Enbridge's Line 3 Delays Makes Oil Price Outlook For 2020 Even More Bullish

by: HFIR

Enbridge issued new guidance for Line 3, the project has received approval, but will be delayed to H2 2020.

This increases the supply deficit in 2020 as Canada was projected to grow 200k b/d, but will likely be flat y-o-y.

This also bodes terribly for US refineries as heavy sour crude shortage intensifies.

Many market participants also do not realize the direct correlation WCS-WTI spread has with WCS Houston. WCS Houston trades at a $3/bbl premium to WTI, which narrows the WCS-WTI spread.

As crude quality theme gains more attention, the awakening will be sweet to observe.
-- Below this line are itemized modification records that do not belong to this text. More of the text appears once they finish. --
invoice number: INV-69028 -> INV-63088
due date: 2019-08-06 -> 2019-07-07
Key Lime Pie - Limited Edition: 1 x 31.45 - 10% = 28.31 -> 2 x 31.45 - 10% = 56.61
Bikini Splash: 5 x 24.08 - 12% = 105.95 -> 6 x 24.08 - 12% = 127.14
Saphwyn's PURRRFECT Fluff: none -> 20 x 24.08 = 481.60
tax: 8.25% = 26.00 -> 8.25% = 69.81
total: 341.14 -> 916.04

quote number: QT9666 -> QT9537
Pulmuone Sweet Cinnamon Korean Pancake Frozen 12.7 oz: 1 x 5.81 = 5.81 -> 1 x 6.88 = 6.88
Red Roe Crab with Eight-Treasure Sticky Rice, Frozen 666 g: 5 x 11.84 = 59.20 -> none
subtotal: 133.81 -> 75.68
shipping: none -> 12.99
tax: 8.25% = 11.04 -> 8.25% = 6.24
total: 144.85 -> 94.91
Welcome to the caveat edition of Oil Markets Daily!

Markets are full of twist and turn and the latest one is an interesting one. Enbridge announced late on Friday that the Line 3 replacement project is delayed until H2 2020 because it won't receive State permitting until November of 2019 versus the previously expected Q2 2019. On the surface, this is bad news for Canadian heavy oil producers, because the ~370k b/d expansion in takeaway capacity was going to help the bottleneck situation, but the opposite side is the global oil market supply & demand outlook just got even more bullish.

The most interesting caveat arising from the delay is that Alberta's production cut was previously scheduled to end coinciding with the Enbridge Line 3 replacement project coming online. The end of 2019 was the scheduled end of the production curtailment, but with the delay of the Line 3 project, the curtailment will have to be extended into H2 2020. This is to ensure that Alberta storage doesn't get bloated again while crude-by-rail continues to ramp. Our view is that even if a curtailment is not needed, Alberta will likely implement a cap on production output to keep storages from building unnecessarily. After seeing how successful a curtailment is, we believe this is the best policy politicians will use going forward to combat takeaway capacity issues.
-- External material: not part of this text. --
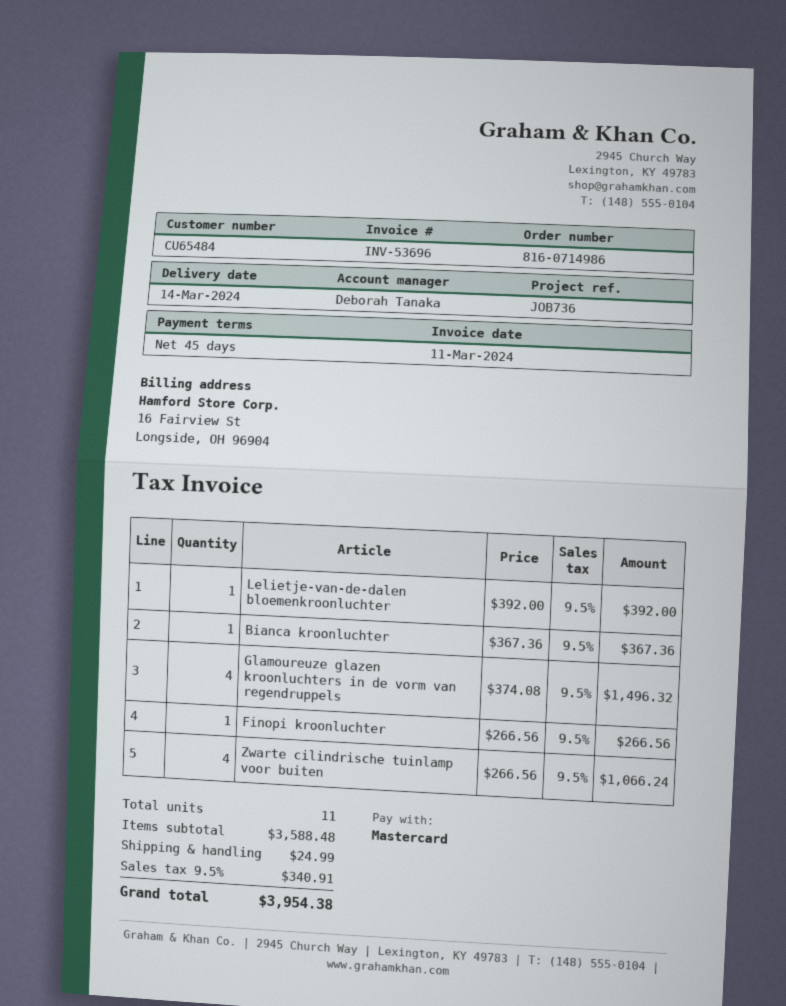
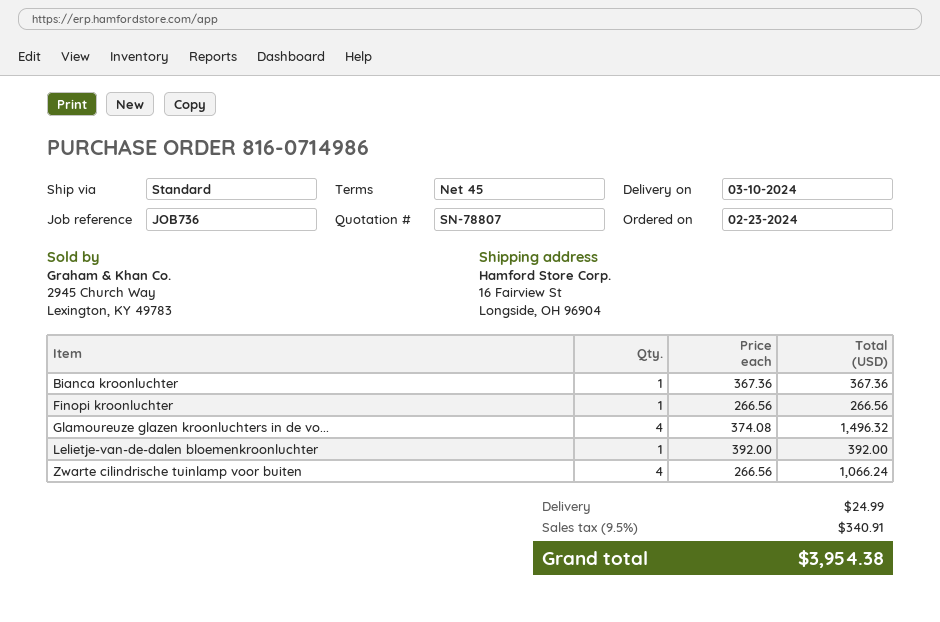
delivery date: 2024-03-14 -> 2024-03-10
This then presents a troubling outlook for global oil supplies. Not only will Canada not be able to grow production in 2019, it implies that 2020 production will also be stagnant further contributing to the oil market supply deficit we see.
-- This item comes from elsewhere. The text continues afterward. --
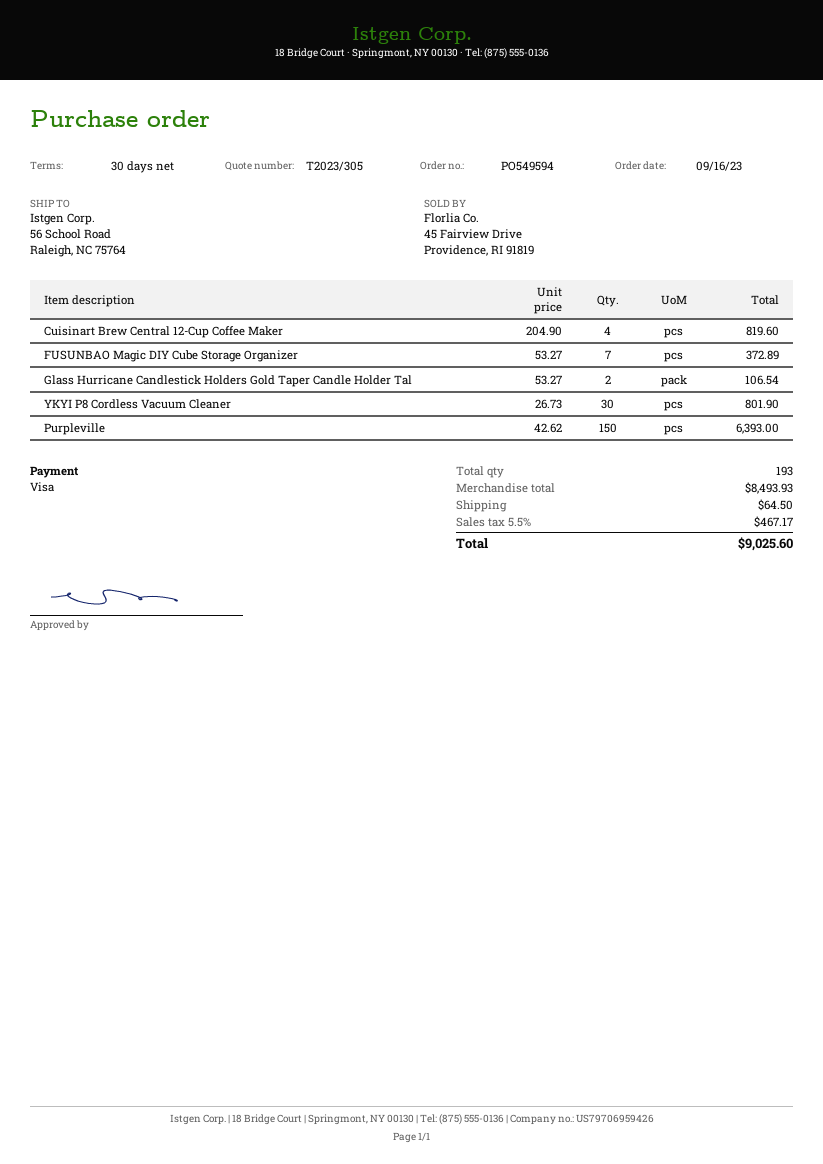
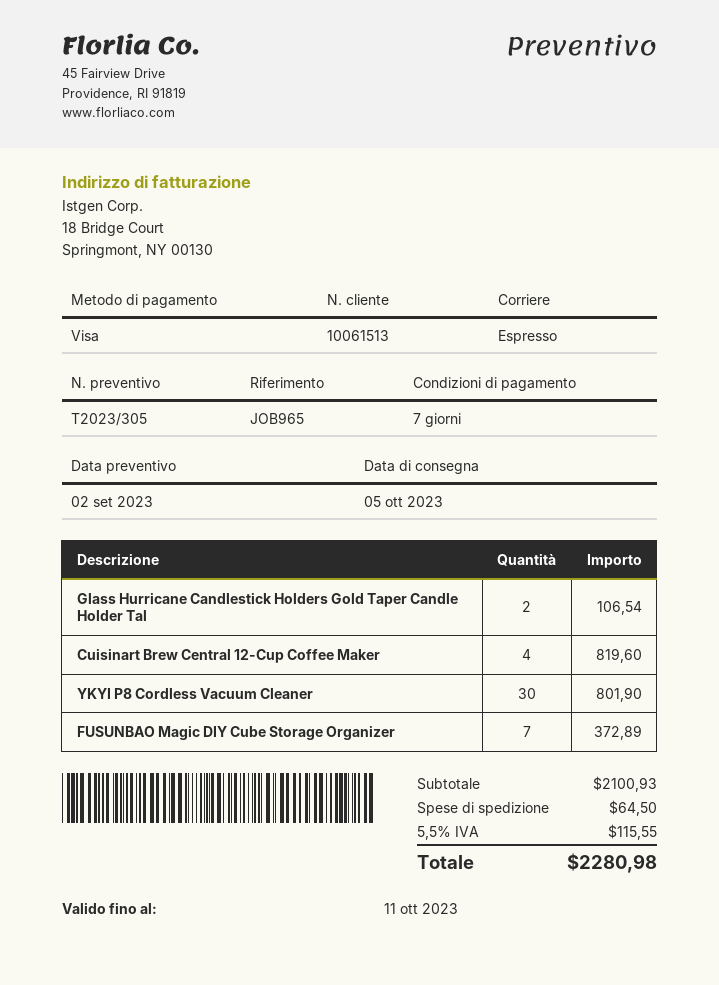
payment terms: 30 days -> 7 days
Purpleville: 150 for 6393.00 -> none
subtotal: 8493.93 -> 2100.93
tax: 5.5% = 467.17 -> 5.5% = 115.55
total: 9025.60 -> 2280.98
Based on our latest projection, it shows an oil market deficit of -1.1 mb/d. This assumes OPEC continues its policy of keeping production controlled, so this figure is likely to be narrowed as we head into 2020. But the math is still in our favor as Canada was originally supposed to grow production by 200k b/d in 2020, but with Line 3 being delayed, this is likely to put it near 0k b/d.

In addition, the Line 3 delay directly impacts US crude storage balances as issues with Mexico production and Venezuela will continue into 2020 further starving the heavy sour crude shortage in the market.

To make matters worse, WCS Houston is now trading at a $3/bbl premium to WTI for April.

This has made April WCS-WTI spread narrowed to just $11.75/bbl.

As we explained in the chat over the weekend, the market is missing a very simple fact. WCS-WTI has a direct correlation to how WCS Houston trades relative to WTI.

If WCS Houston trades at a premium of $3/bbl to WTI, then WCS-WTI will take that into account even using rail economics.

For example:

Rail economics is $18/bbl.

If WCS Houston trades at +$3 premium to WTI, and WTI is $57. WCS Houston is $60/bbl.

Using rail economics of $18/bbl, WCS-WTI would be $15/bbl.

$60/bbl (WCS Houston) - $18/bbl (rail economics) = $42/bbl.

$57 ((WTI)) - $42 (WCS) = $15/bbl WCS differentials

Now as we wrote in section 1 of this WCTW, if the combination of lower US crude storage + low US crude imports continues, then it could send heavy crude pricing in the US into unchartered territories. If WCS Houston trades at a $7/bbl premium, then WCS-WTI (using rail economics) would trade to $11/bbl.

We know for a fact not a single sell-side analyst has this modeled into their assumptions, so as the crude quality shortage theme plays out for the rest of the year, the awakening will be sweet to observe.

Disclosure: I am/we are long CVE.TO, GXE.TO, ATH.TO, BTE.TO, CRC. I wrote this article myself, and it expresses my own opinions. I am not receiving compensation for it (other than from Seeking Alpha). I have no business relationship with any company whose stock is mentioned in this article.